**GIVEN ENTRIES**
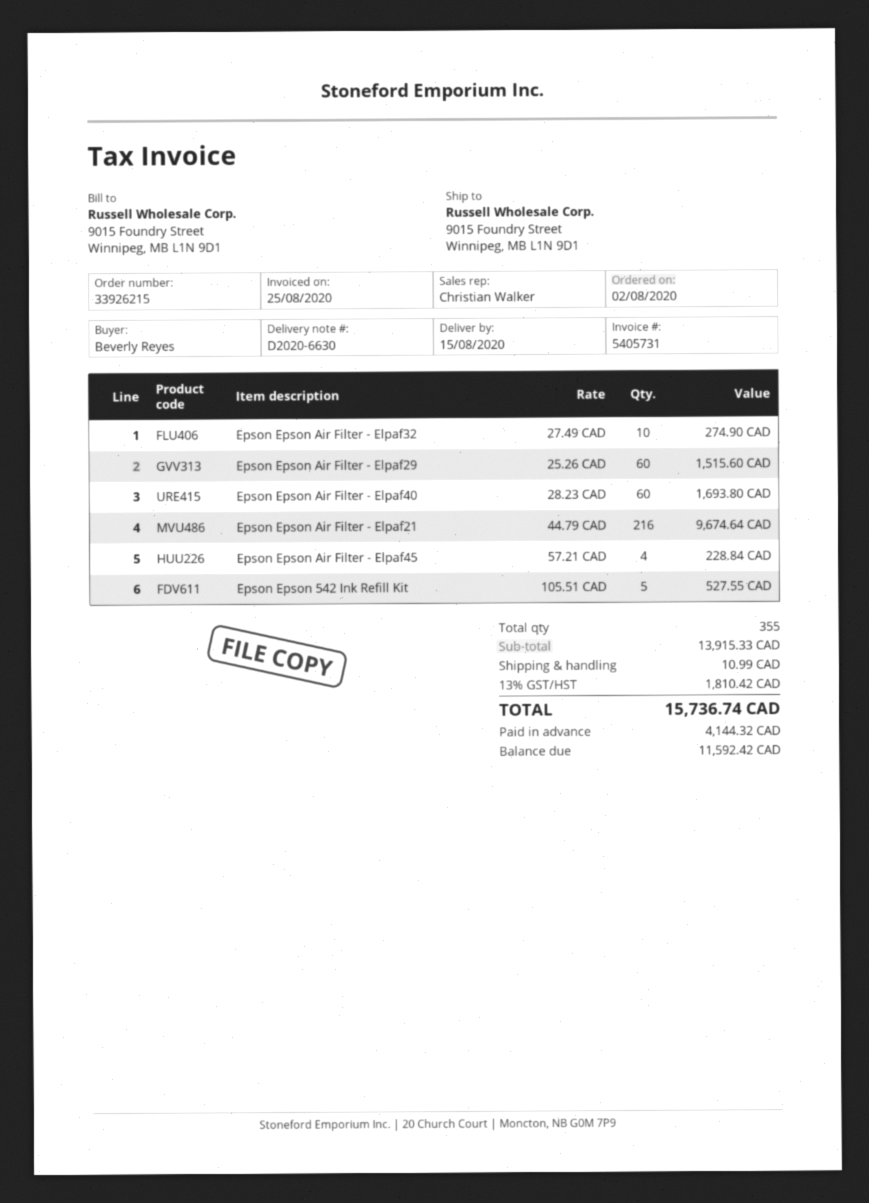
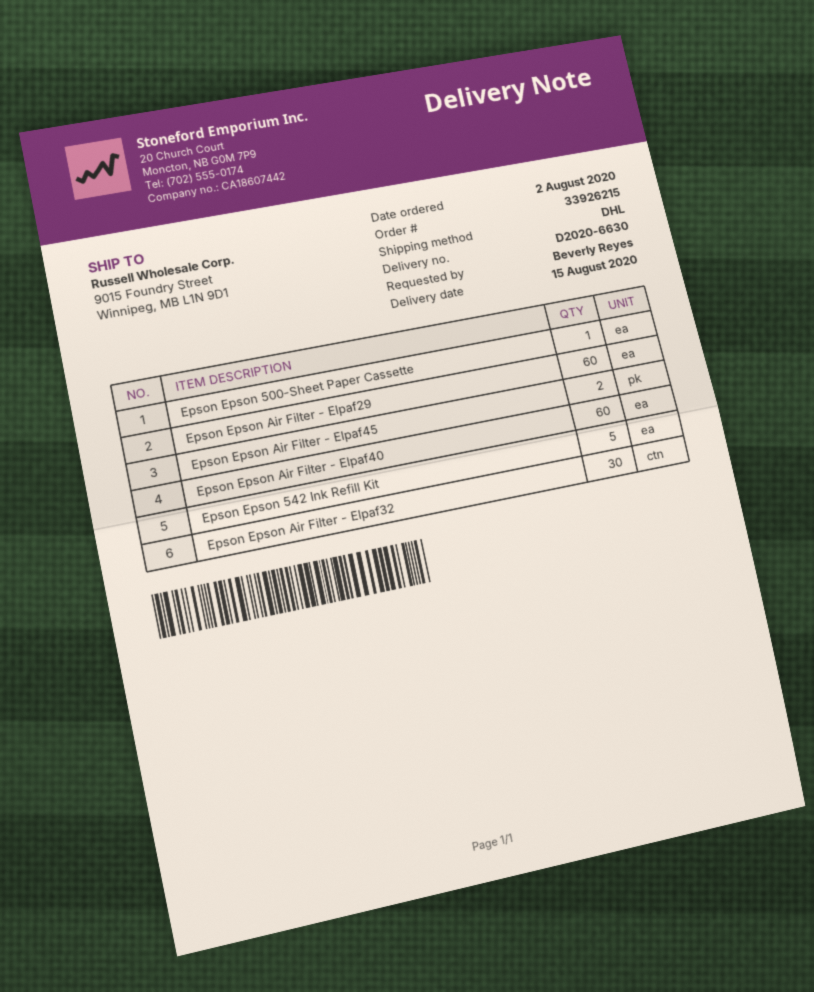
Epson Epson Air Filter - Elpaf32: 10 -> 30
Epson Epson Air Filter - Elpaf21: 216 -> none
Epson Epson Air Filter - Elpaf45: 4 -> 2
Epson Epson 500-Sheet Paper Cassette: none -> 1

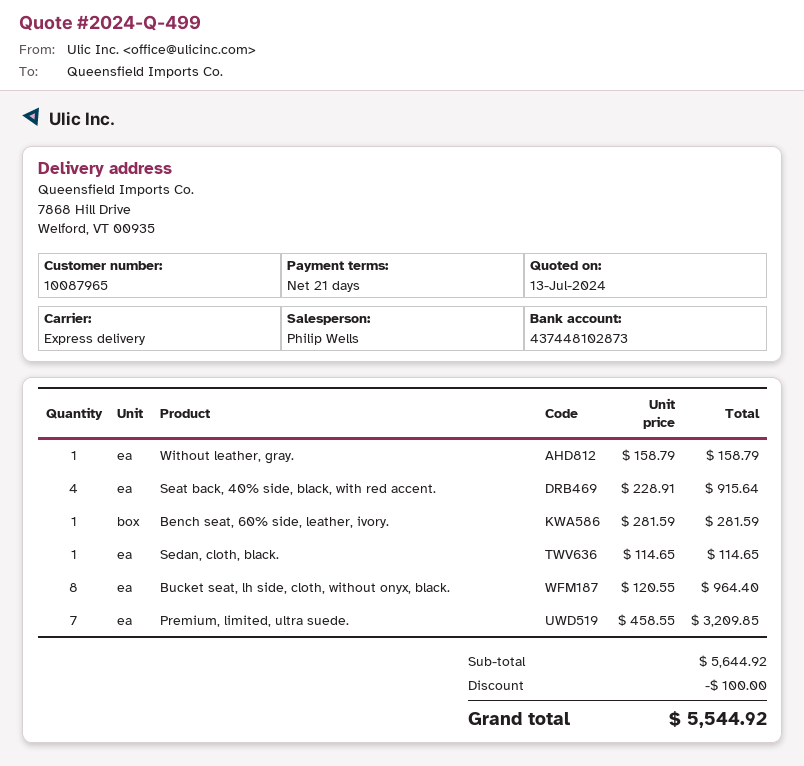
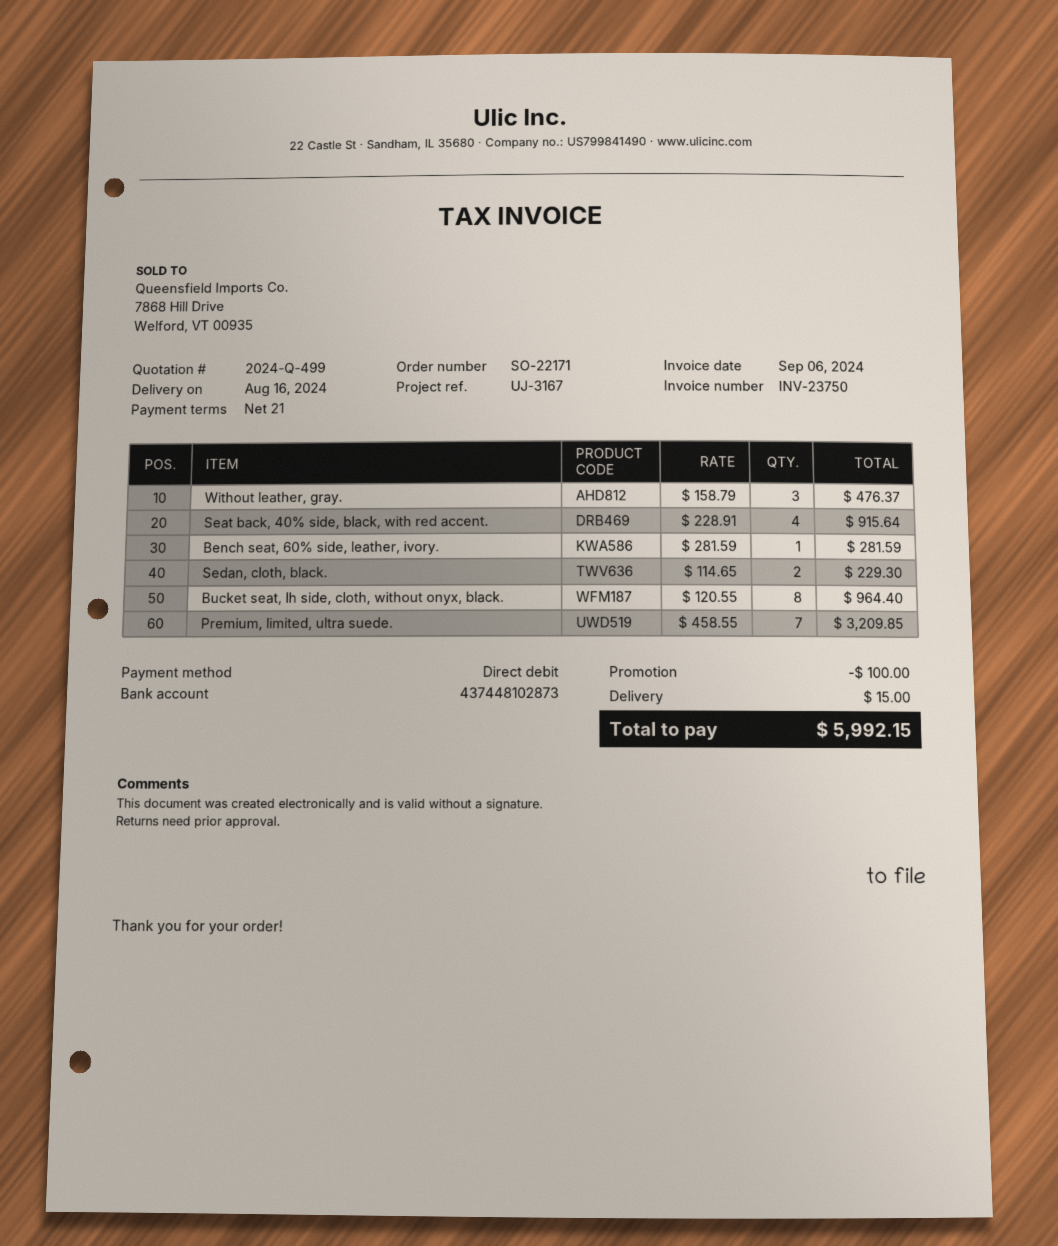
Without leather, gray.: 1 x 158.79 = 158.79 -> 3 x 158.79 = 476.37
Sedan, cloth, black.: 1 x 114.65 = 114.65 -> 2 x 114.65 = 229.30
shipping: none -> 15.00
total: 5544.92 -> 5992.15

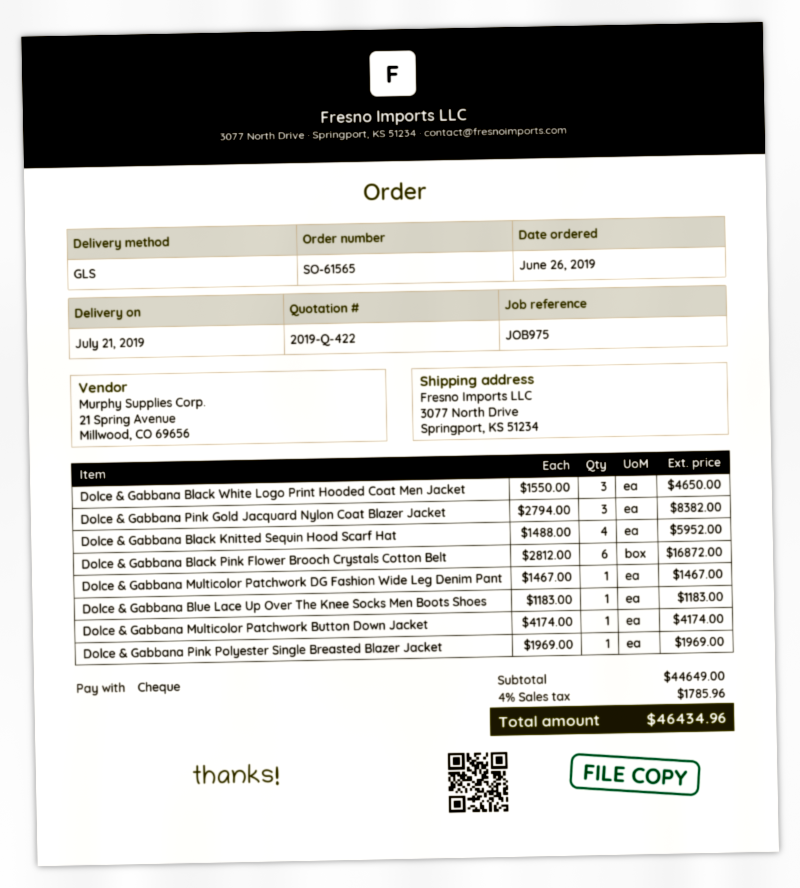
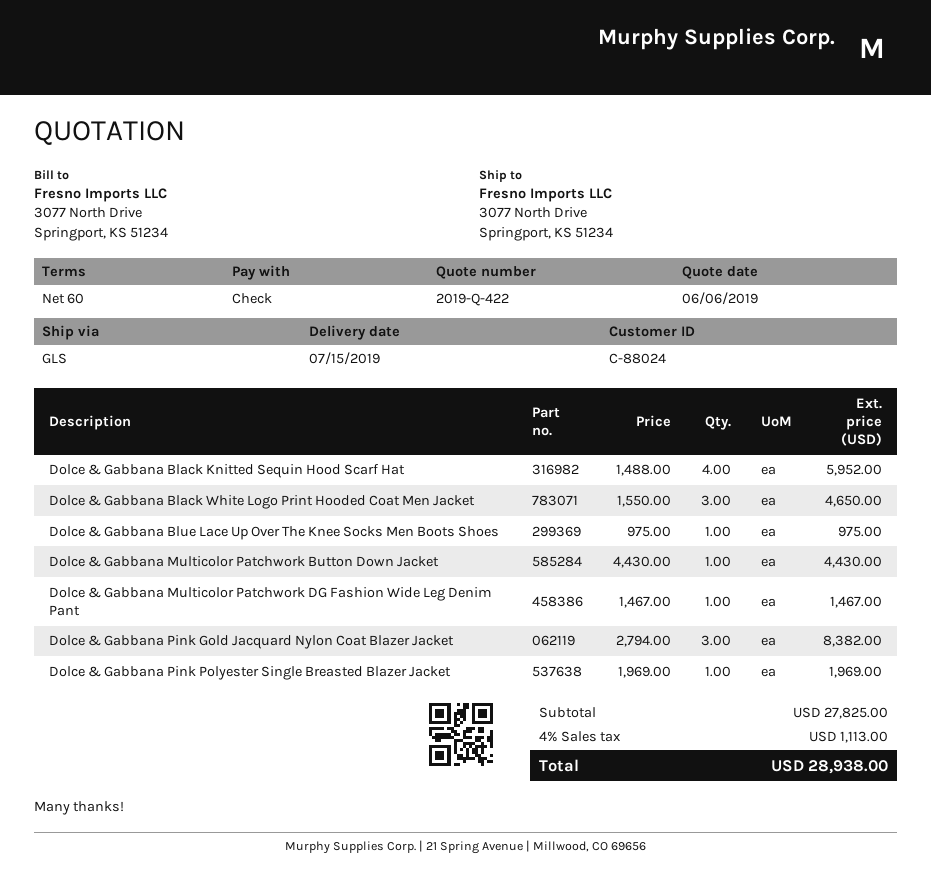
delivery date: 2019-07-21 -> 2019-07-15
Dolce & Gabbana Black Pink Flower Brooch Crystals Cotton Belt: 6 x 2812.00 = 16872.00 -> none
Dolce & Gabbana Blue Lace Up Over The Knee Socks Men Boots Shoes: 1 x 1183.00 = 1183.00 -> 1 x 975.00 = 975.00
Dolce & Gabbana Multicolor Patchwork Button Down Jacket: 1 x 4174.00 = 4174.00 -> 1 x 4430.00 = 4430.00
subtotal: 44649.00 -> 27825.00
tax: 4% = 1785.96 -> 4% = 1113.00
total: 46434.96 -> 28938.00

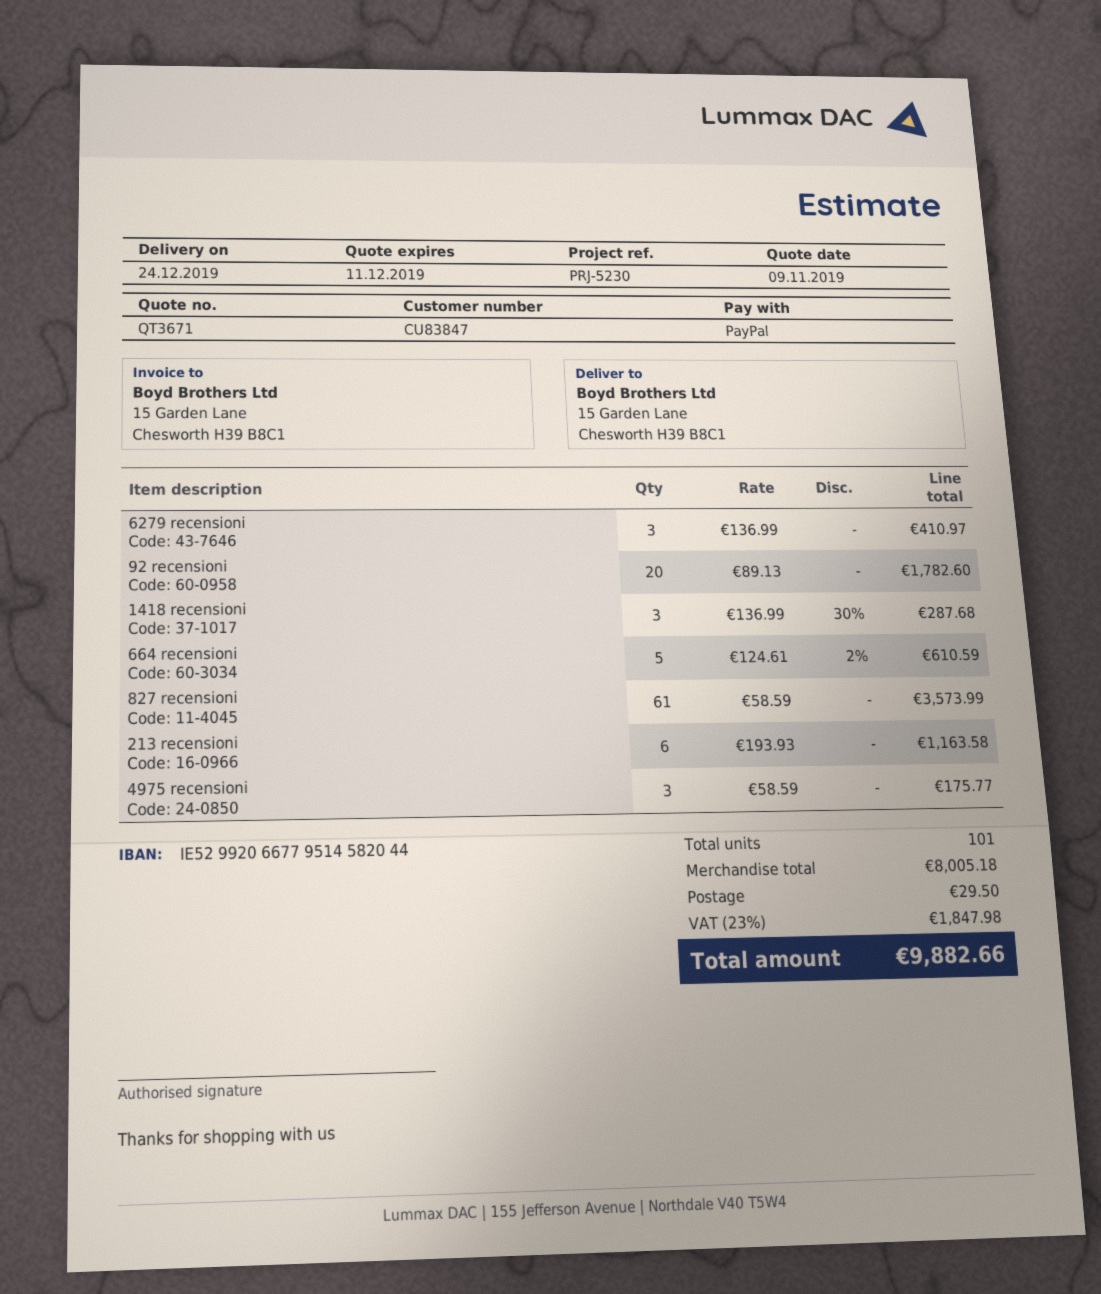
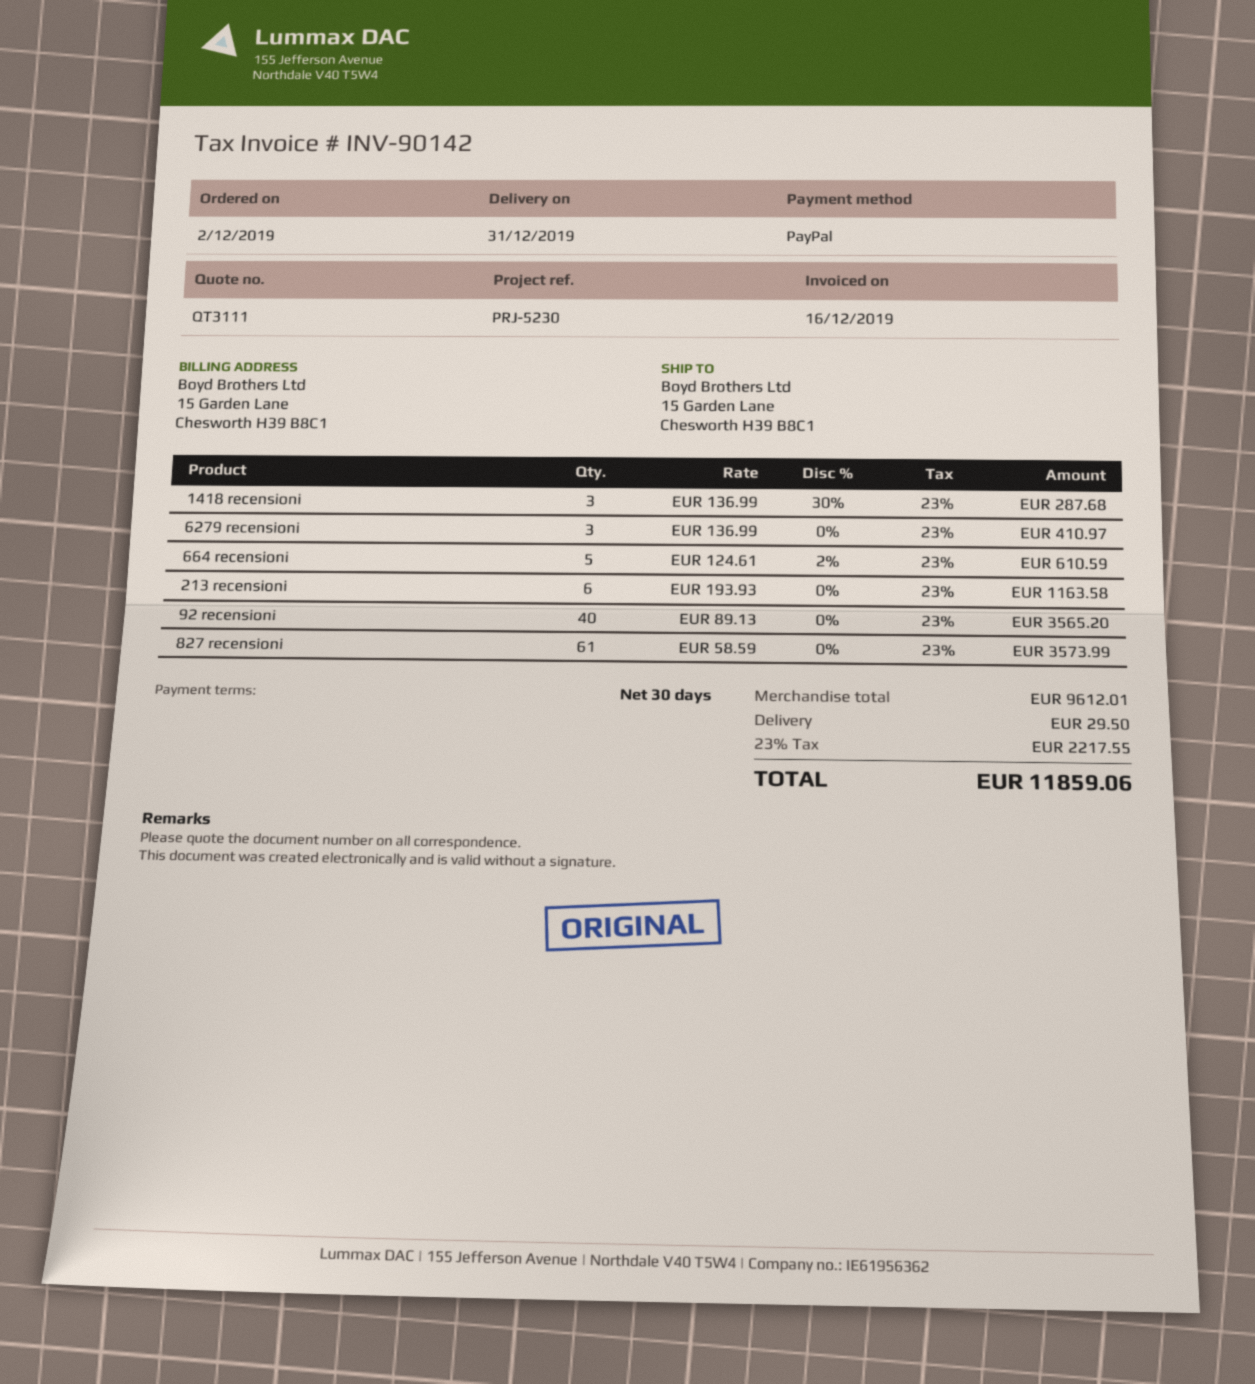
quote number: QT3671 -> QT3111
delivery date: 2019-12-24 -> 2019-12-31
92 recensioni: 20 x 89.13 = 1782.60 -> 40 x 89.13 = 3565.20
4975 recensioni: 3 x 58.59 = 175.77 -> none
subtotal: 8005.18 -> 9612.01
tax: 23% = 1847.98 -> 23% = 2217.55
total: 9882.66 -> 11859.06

**AIM OF THE TASK**
Report how many lines of the data contain the word "Filter", using the number alone.

**WRITTEN ANSWER**
3